Kerra released the macrobinoculars abruptly, causing Rusher to nearly pitch over. The woman was halfway to them, now. Kerra tried to wipe the fog from her faceplate, to no avail. “What was it the Krevaaki said? A
dowager
. What’s a dowager?”

“A widow,” Rusher said. “An old woman who owns her late husband’s property, like an estate.”

“She doesn’t look like a widow to me.”

“Maybe. I sure don’t think I’d survive a shore leave with her,” Rusher said, rubbing his gloved hands together. “But it wouldn’t be a bad way to go.”

“Please,” Kerra said. “Try to grow up.”

Before them, the ice-lizard slid to a stop, splaying its palms wide to get a purchase against the ice. Towering above them, Arkadia yanked at the reins. As the Sith Lord twisted atop the creature, Kerra spied a meter-long, ornamented staff, bound to Arkadia’s back.

“Sorry about the circumstances,” Arkadia said, her words precipitating into snow. “Our landing bays aren’t yet large enough to accommodate vessels like yours.” She leaned over and patted the chuffing creature’s snout. “And I can only get the beralyx out for a ride in the summer.”

This is summer?
Kerra stared at the newcomer. The woman was twenty-five, maybe thirty at most—and healthy. And for the first time among the Sith Lords she’d met here, Kerra saw face paint: light silvery streaks beneath her eyes, setting off her frost-speckled cheeks and completing the whole warrior-queen look. It was quite a getup.

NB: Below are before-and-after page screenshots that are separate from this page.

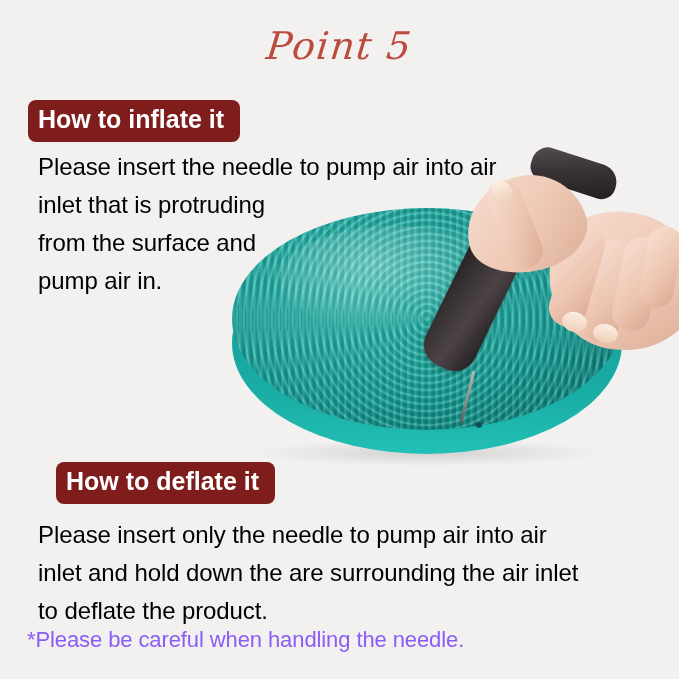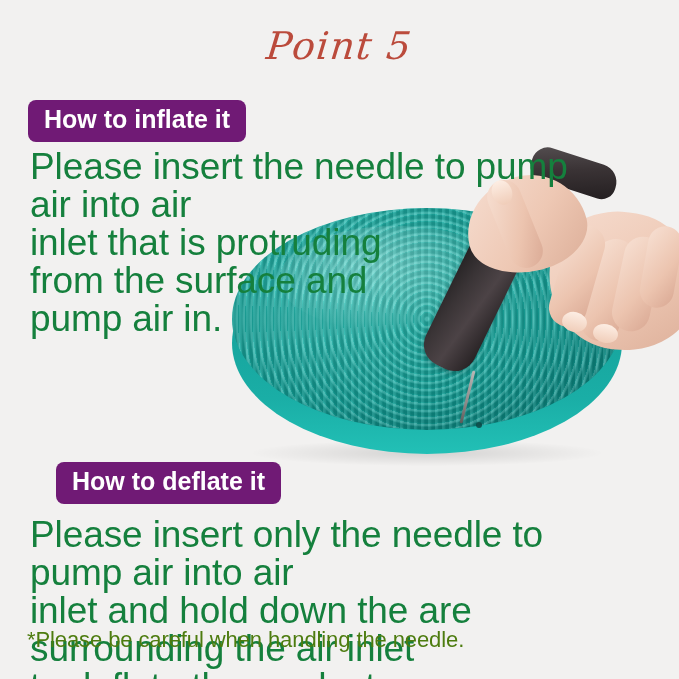--- a/index.html
+++ b/index.html
@@ -43,12 +43,12 @@
     position: absolute;
     left: 28px;
     display: inline-block;
-    background: #701a75;
+    background: #7f1d1d;
     color: #ffffff;
     font-size: 25px;
     font-weight: bold;
     border-radius: 8px;
-    padding: 5px 16px 7px 16px;
+    padding: 5px 16px 7px 10px;
     line-height: 1.18;
     white-space: nowrap;
   }

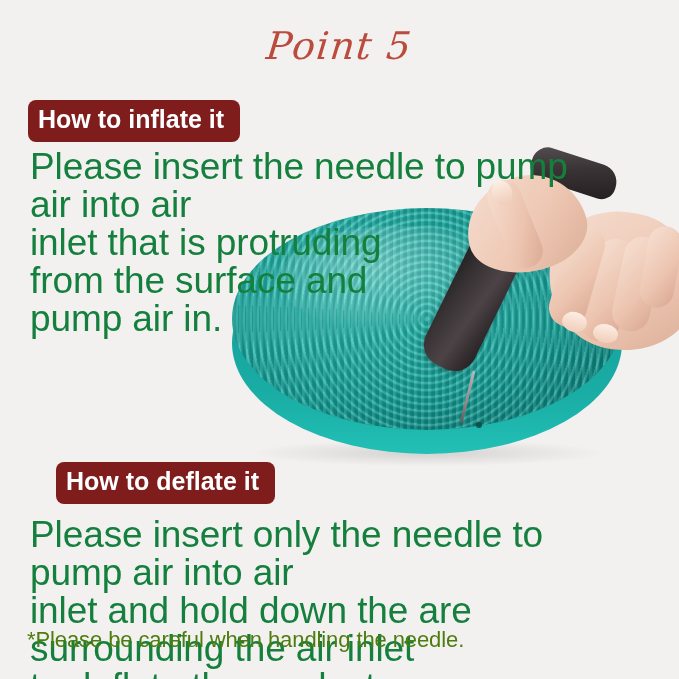--- a/index.html
+++ b/index.html
@@ -58,9 +58,9 @@
   
   .body-text {
     position: absolute;
-    left: 30px;
-    color: #15803d;
-    font-size: 37px;
+    left: 38px;
+    color: #000000;
+    font-size: 24px;
     line-height: 38px;
     letter-spacing: -0.1px;
     white-space: pre-line;

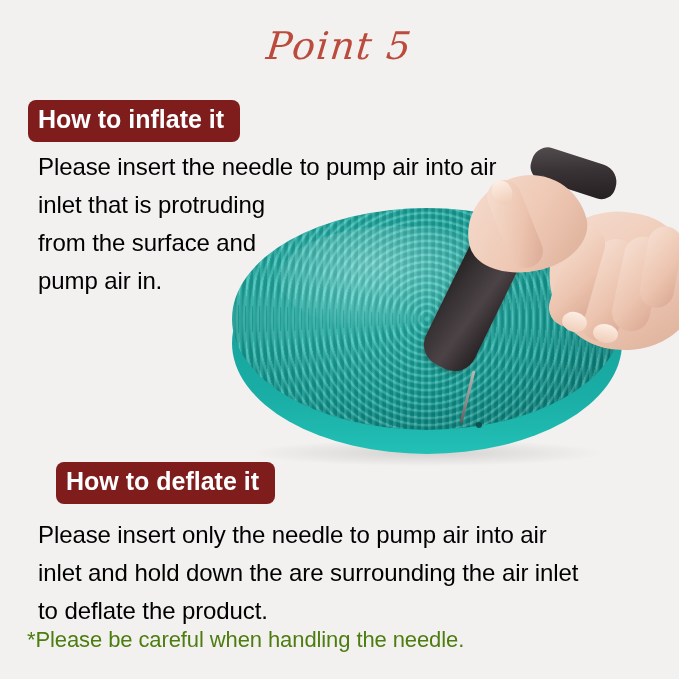--- a/index.html
+++ b/index.html
@@ -77,7 +77,7 @@
     position: absolute;
     left: 27px;
     top: 625px;
-    color: #4d7c0f;
+    color: #8b5cf6;
     font-size: 22px;
     line-height: 30px;
     letter-spacing: -0.1px;

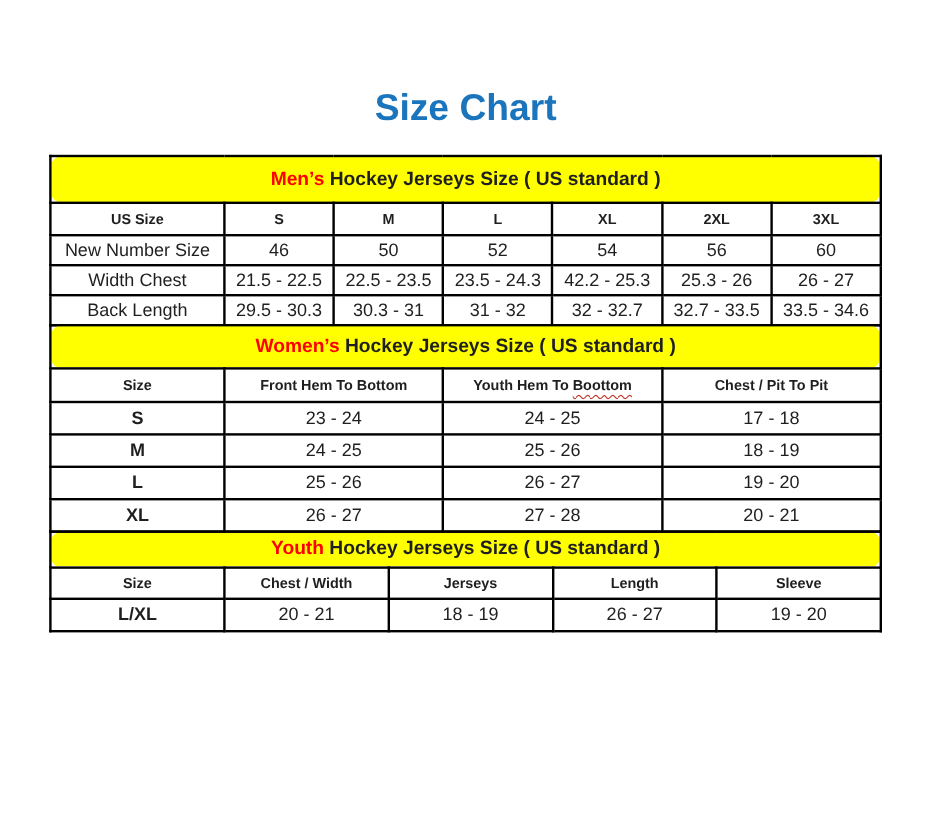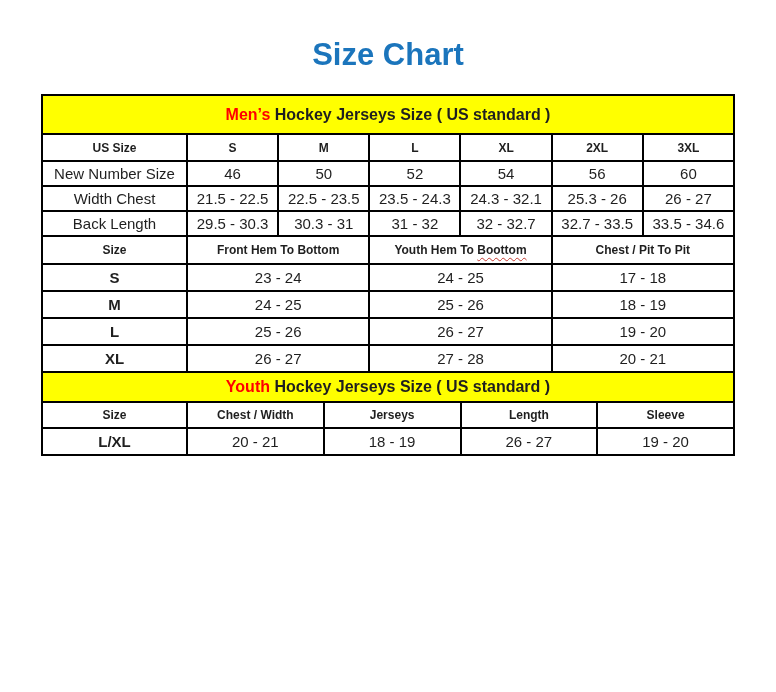--- a/index.html
+++ b/index.html
@@ -16,7 +16,7 @@
   }
   .canvas{position:relative;width:776px;height:692px;background:#fff;}
   .page-title{
-    margin:0;padding-top:37px;height:44px;
+    margin:0;padding-top:72px;height:44px;
     text-align:center;
     color:var(--title-blue);
     font-size:31px;font-weight:bold;letter-spacing:0px;

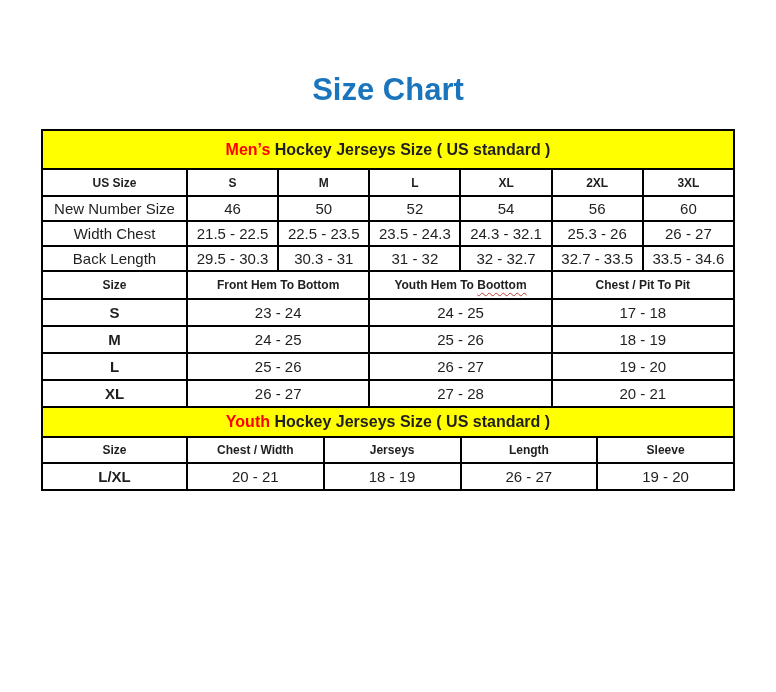--- a/index.html
+++ b/index.html
@@ -35,7 +35,7 @@
   }
   .banner{
     background:var(--banner-yellow);
-    font-weight:bold;font-size:16px;
+    font-weight:bold;font-size:16px;border-radius:10px;
   }
   .tbl-men .banner{height:37px;}
   .tbl-women .banner{height:34px;}

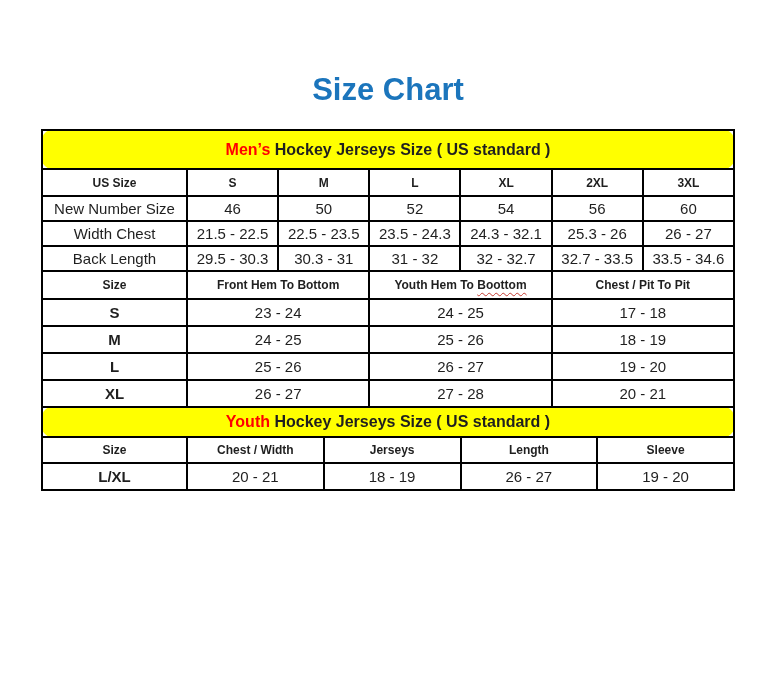--- a/index.html
+++ b/index.html
@@ -109,7 +109,7 @@
           <td>21.5 - 22.5</td>
           <td>22.5 - 23.5</td>
           <td>23.5 - 24.3</td>
-          <td>24.3 - 32.1</td>
+          <td>42.2 - 25.3</td>
           <td>25.3 - 26</td>
           <td>26 - 27</td>
         </tr>

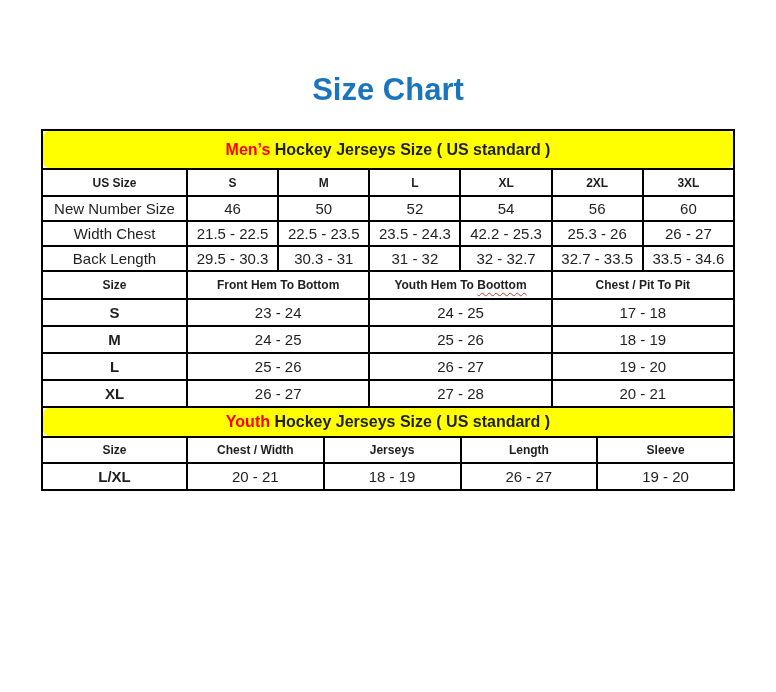--- a/index.html
+++ b/index.html
@@ -134,6 +134,11 @@
       </colgroup>
       <thead>
         <tr>
+          <td colspan="4" class="banner">
+            <span class="red">Women’s</span><span> Hockey Jerseys Size ( US standard )</span>
+          </td>
+        </tr>
+        <tr>
           <th>Size</th>
           <th>Front Hem To Bottom</th>
           <th><span>Youth Hem To </span><span class="wavy">Boottom</span></th>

Arkadia seemed equally bemused. She looked down at Kerra and smirked. “I said no weapons, Jedi.”

“What?” Kerra looked down to see Rusher’s cane, still in her left hand. “Oh,” she said, lifting it in both hands. “Fine.” Abruptly, she brought the care down over her space-suited knee, snapping it in two. She pitched the halves to Rusher, who glared at her and tossed them to the ice.

Arkadia noticed him. “Kerra Holt of the Republic, I spoke to earlier. But who are you, sir?”

“Jarrow Rusher, of Rusher’s Brigade.” He saluted. “That’s my ship you forced down.
Diligence
.”

“Diligence,”
Arkadia repeated. “Like Admiral Morvis’s vessel?”

“The same,” Rusher said, visibly impressed.

The Sith woman spoke matter-of-factly. “His exploits in the First Battle of Omonoth were a fraud, you know.”